> [WORK ORDER]: Write down the listing again exactly as it appears below, without its pictures.
___ INPUT FOR THIS TASK ___
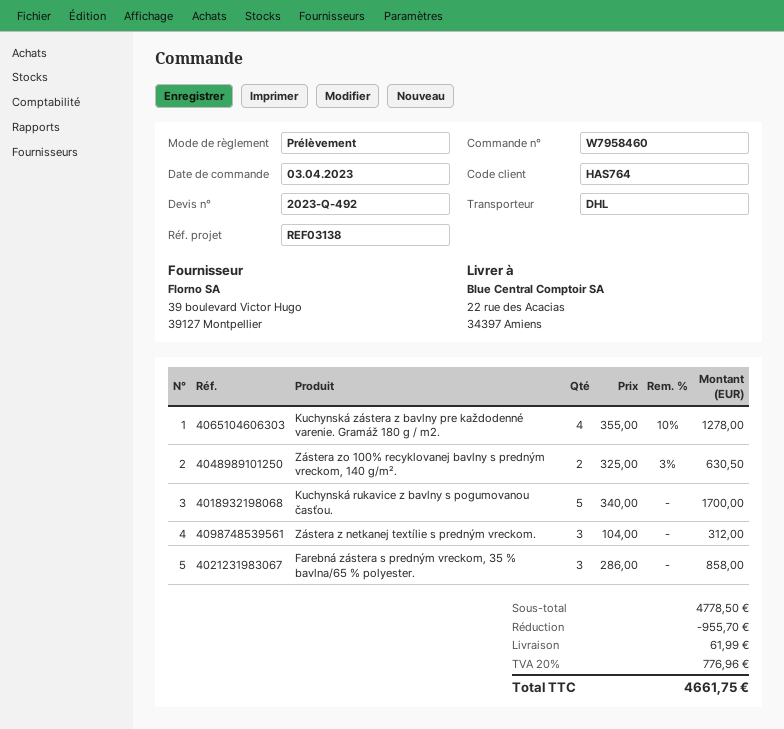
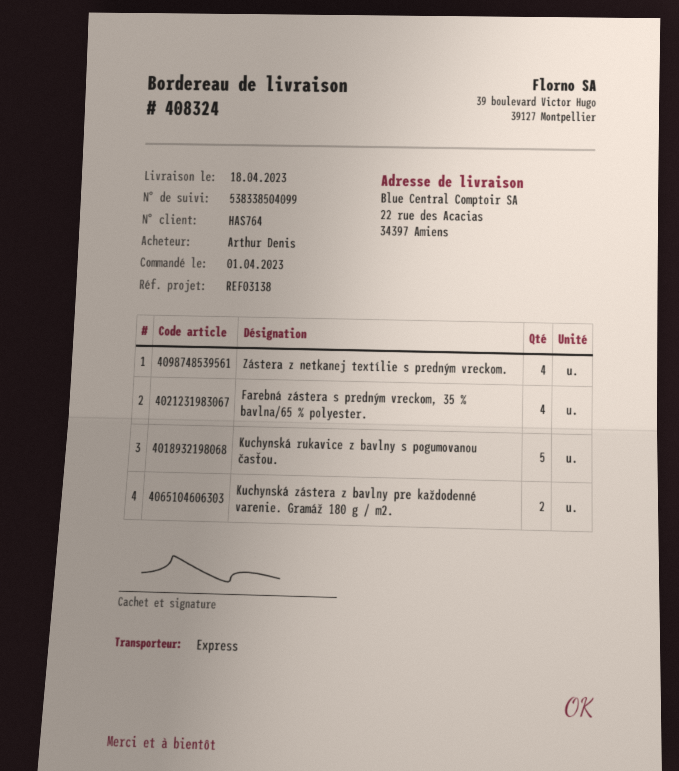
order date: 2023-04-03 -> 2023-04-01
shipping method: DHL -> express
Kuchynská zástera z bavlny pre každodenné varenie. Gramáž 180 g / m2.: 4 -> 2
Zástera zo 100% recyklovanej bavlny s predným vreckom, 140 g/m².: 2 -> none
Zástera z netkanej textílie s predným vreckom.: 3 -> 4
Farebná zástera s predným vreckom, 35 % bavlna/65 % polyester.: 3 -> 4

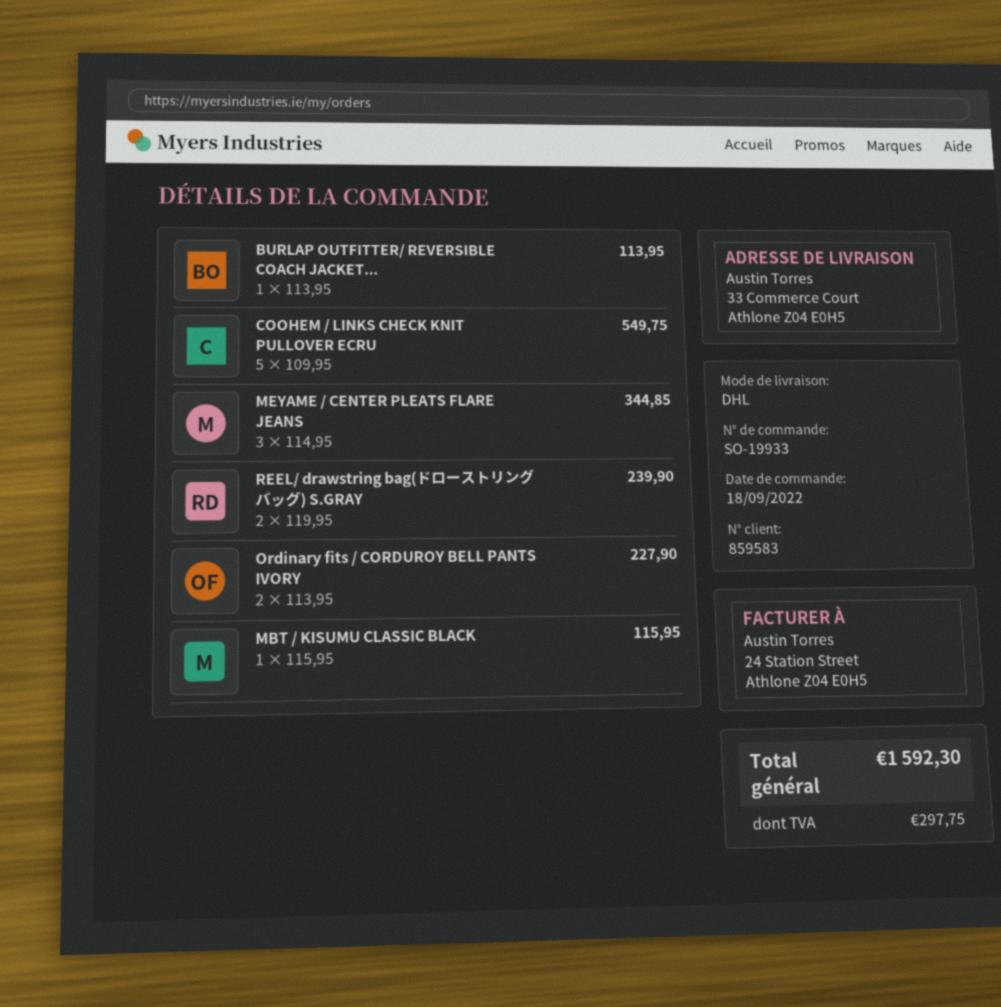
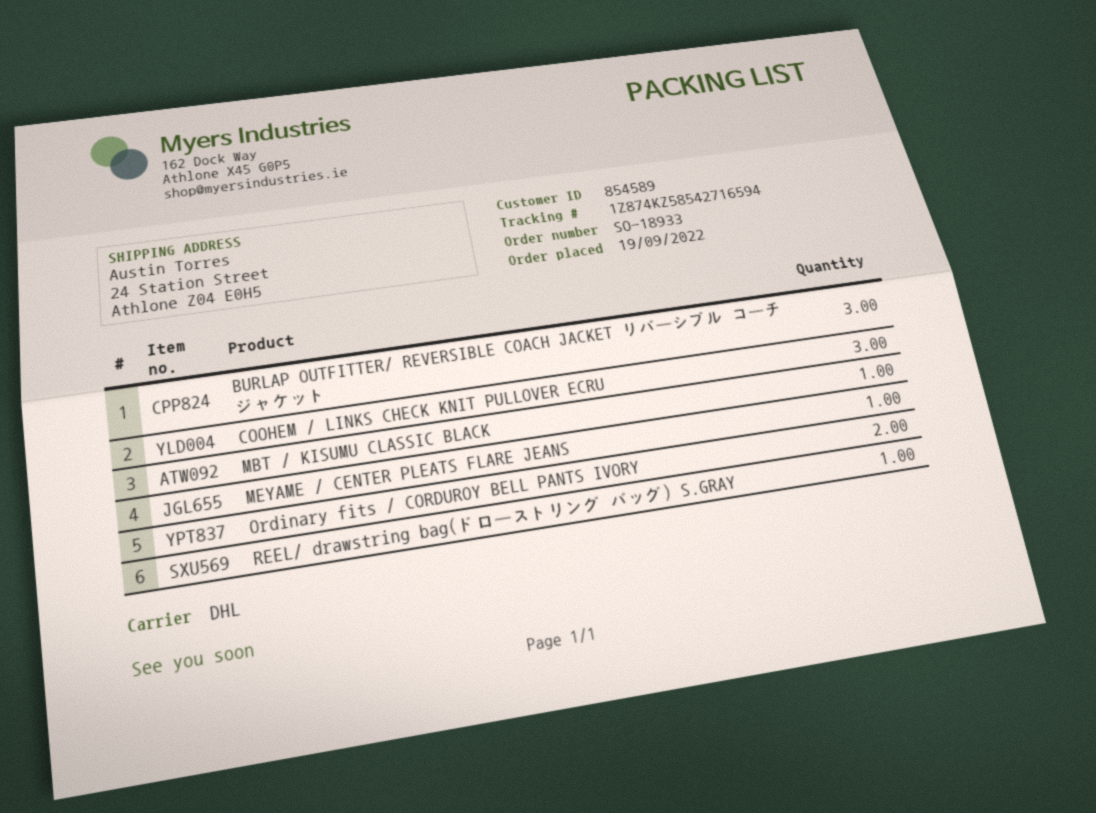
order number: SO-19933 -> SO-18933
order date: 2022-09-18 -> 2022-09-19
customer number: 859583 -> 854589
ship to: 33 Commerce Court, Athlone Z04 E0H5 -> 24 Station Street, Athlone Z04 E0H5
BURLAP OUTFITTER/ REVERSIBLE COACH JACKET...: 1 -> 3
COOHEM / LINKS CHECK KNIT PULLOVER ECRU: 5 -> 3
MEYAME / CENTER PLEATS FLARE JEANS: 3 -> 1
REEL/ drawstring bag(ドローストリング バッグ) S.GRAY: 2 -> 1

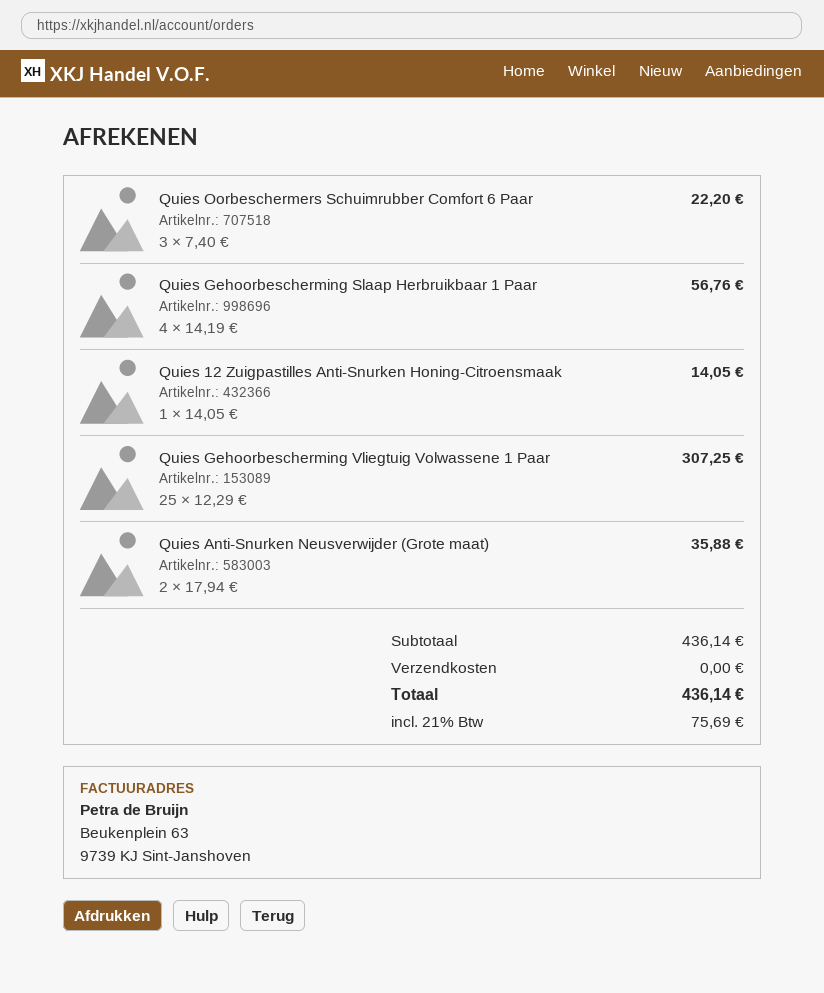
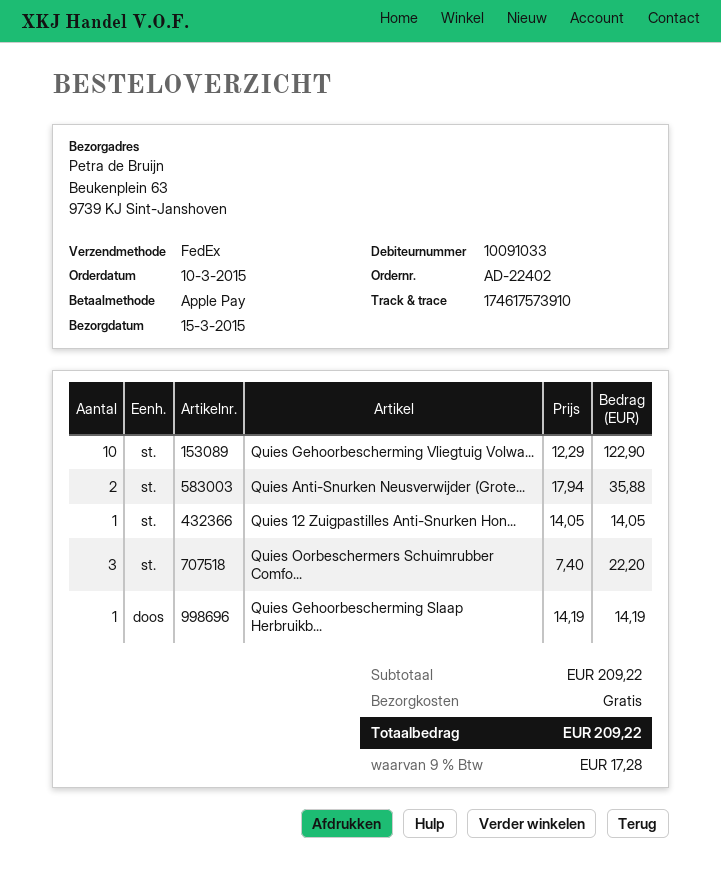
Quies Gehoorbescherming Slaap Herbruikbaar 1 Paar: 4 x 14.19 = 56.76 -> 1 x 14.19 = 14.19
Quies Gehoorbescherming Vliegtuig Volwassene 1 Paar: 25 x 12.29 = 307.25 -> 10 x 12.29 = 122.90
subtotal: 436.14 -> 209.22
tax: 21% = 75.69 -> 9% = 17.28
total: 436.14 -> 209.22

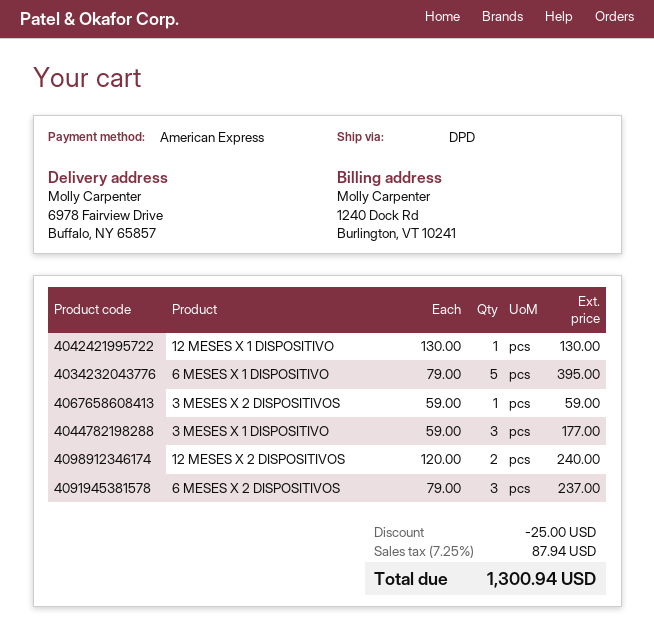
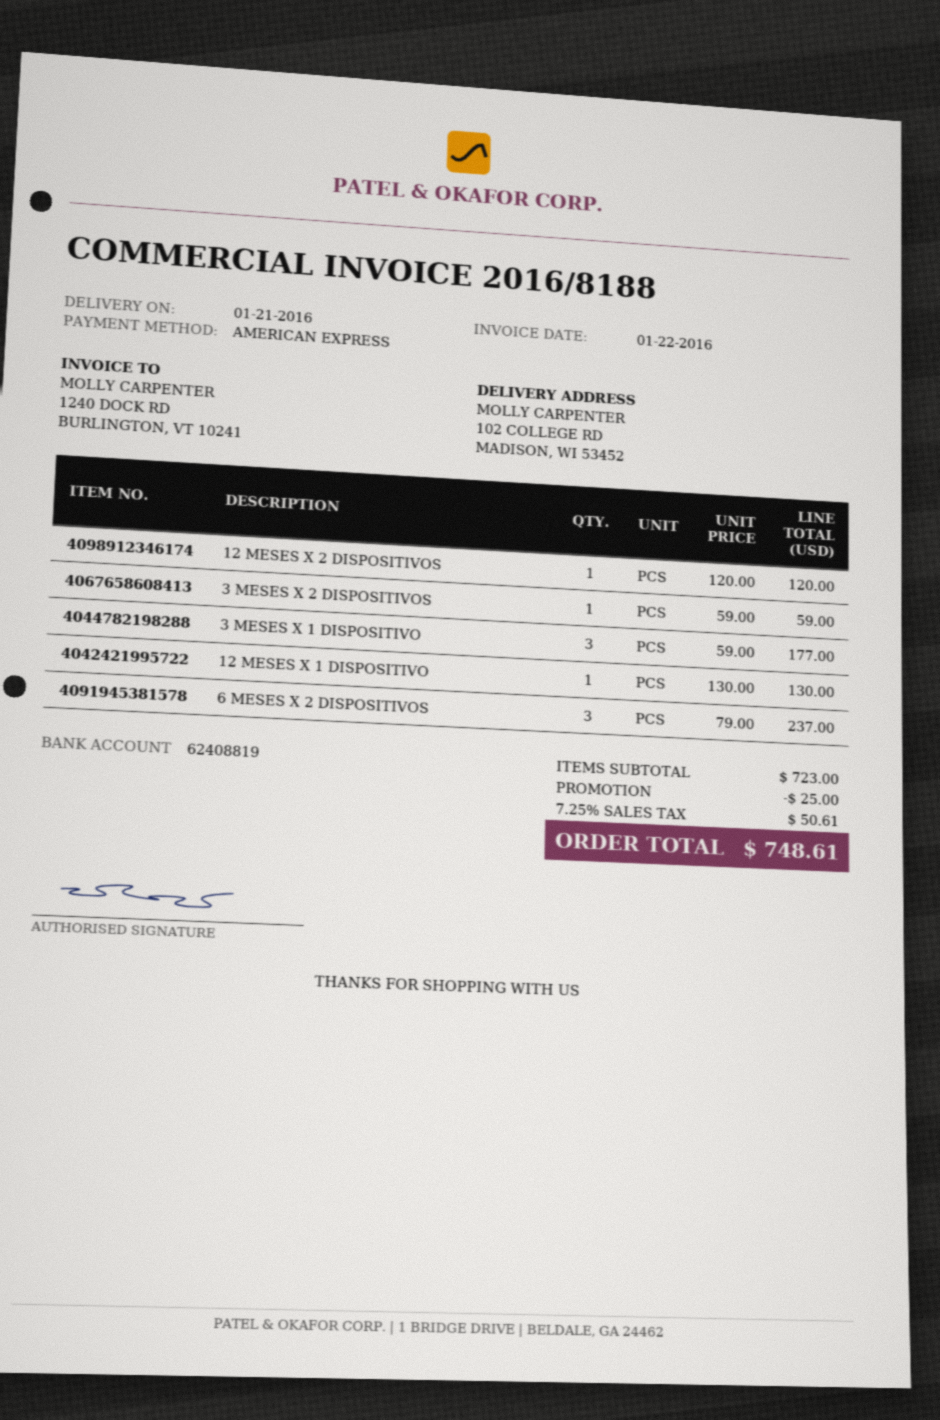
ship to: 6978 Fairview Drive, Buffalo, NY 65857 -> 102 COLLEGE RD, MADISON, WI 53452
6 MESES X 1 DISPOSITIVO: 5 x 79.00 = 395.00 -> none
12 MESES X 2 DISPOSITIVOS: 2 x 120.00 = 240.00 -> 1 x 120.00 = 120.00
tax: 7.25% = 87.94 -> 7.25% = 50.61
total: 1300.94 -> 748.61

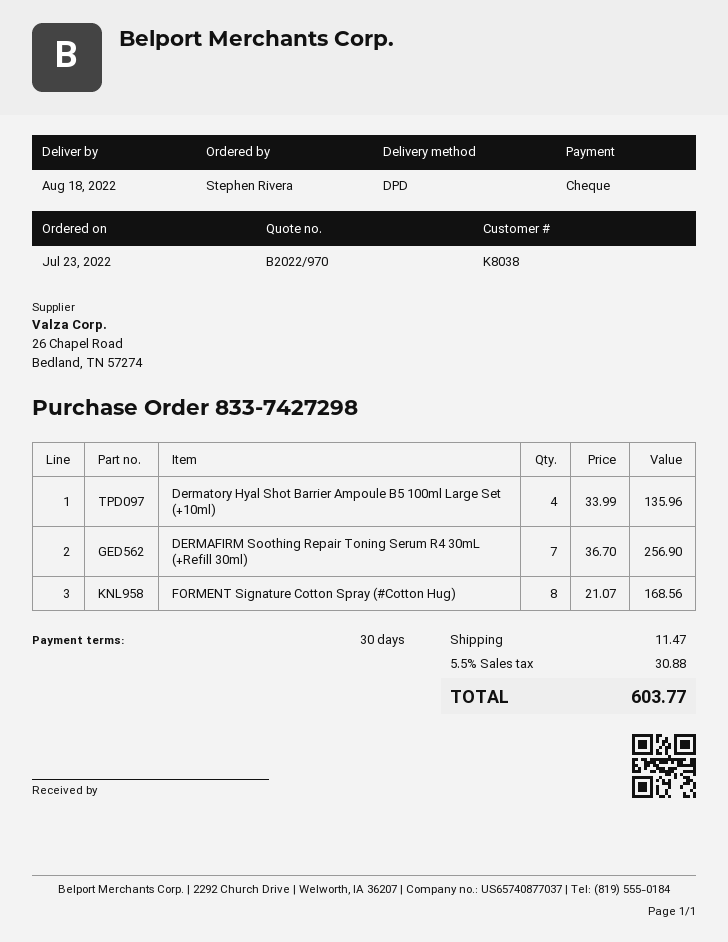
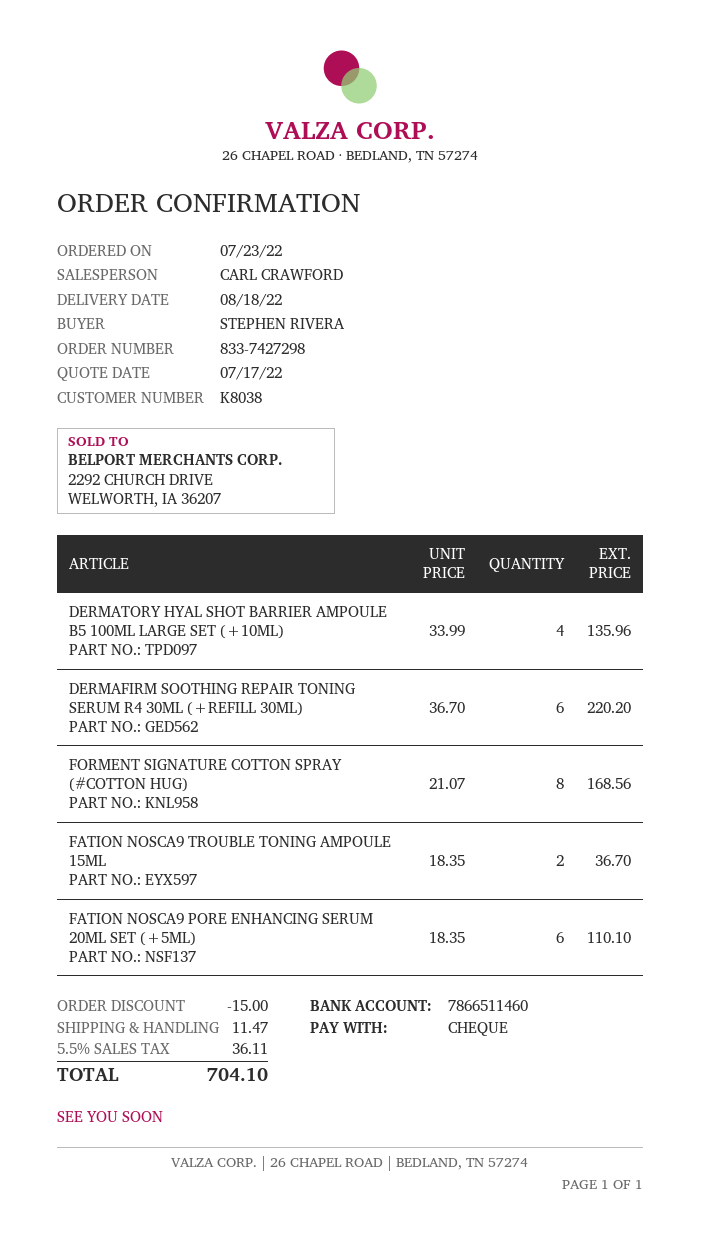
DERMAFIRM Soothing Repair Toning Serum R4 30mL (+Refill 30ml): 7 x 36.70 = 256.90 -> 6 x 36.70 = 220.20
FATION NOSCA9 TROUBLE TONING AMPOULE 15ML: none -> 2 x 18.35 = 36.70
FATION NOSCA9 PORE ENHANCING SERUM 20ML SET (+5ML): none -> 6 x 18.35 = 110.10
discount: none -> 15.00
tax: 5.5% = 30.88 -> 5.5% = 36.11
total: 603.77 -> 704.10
___
> [EXERCISE RESULT]:
order date: 2023-04-03 -> 2023-04-01
shipping method: DHL -> express
Kuchynská zástera z bavlny pre každodenné varenie. Gramáž 180 g / m2.: 4 -> 2
Zástera zo 100% recyklovanej bavlny s predným vreckom, 140 g/m².: 2 -> none
Zástera z netkanej textílie s predným vreckom.: 3 -> 4
Farebná zástera s predným vreckom, 35 % bavlna/65 % polyester.: 3 -> 4

order number: SO-19933 -> SO-18933
order date: 2022-09-18 -> 2022-09-19
customer number: 859583 -> 854589
ship to: 33 Commerce Court, Athlone Z04 E0H5 -> 24 Station Street, Athlone Z04 E0H5
BURLAP OUTFITTER/ REVERSIBLE COACH JACKET...: 1 -> 3
COOHEM / LINKS CHECK KNIT PULLOVER ECRU: 5 -> 3
MEYAME / CENTER PLEATS FLARE JEANS: 3 -> 1
REEL/ drawstring bag(ドローストリング バッグ) S.GRAY: 2 -> 1

Quies Gehoorbescherming Slaap Herbruikbaar 1 Paar: 4 x 14.19 = 56.76 -> 1 x 14.19 = 14.19
Quies Gehoorbescherming Vliegtuig Volwassene 1 Paar: 25 x 12.29 = 307.25 -> 10 x 12.29 = 122.90
subtotal: 436.14 -> 209.22
tax: 21% = 75.69 -> 9% = 17.28
total: 436.14 -> 209.22

ship to: 6978 Fairview Drive, Buffalo, NY 65857 -> 102 COLLEGE RD, MADISON, WI 53452
6 MESES X 1 DISPOSITIVO: 5 x 79.00 = 395.00 -> none
12 MESES X 2 DISPOSITIVOS: 2 x 120.00 = 240.00 -> 1 x 120.00 = 120.00
tax: 7.25% = 87.94 -> 7.25% = 50.61
total: 1300.94 -> 748.61

DERMAFIRM Soothing Repair Toning Serum R4 30mL (+Refill 30ml): 7 x 36.70 = 256.90 -> 6 x 36.70 = 220.20
FATION NOSCA9 TROUBLE TONING AMPOULE 15ML: none -> 2 x 18.35 = 36.70
FATION NOSCA9 PORE ENHANCING SERUM 20ML SET (+5ML): none -> 6 x 18.35 = 110.10
discount: none -> 15.00
tax: 5.5% = 30.88 -> 5.5% = 36.11
total: 603.77 -> 704.10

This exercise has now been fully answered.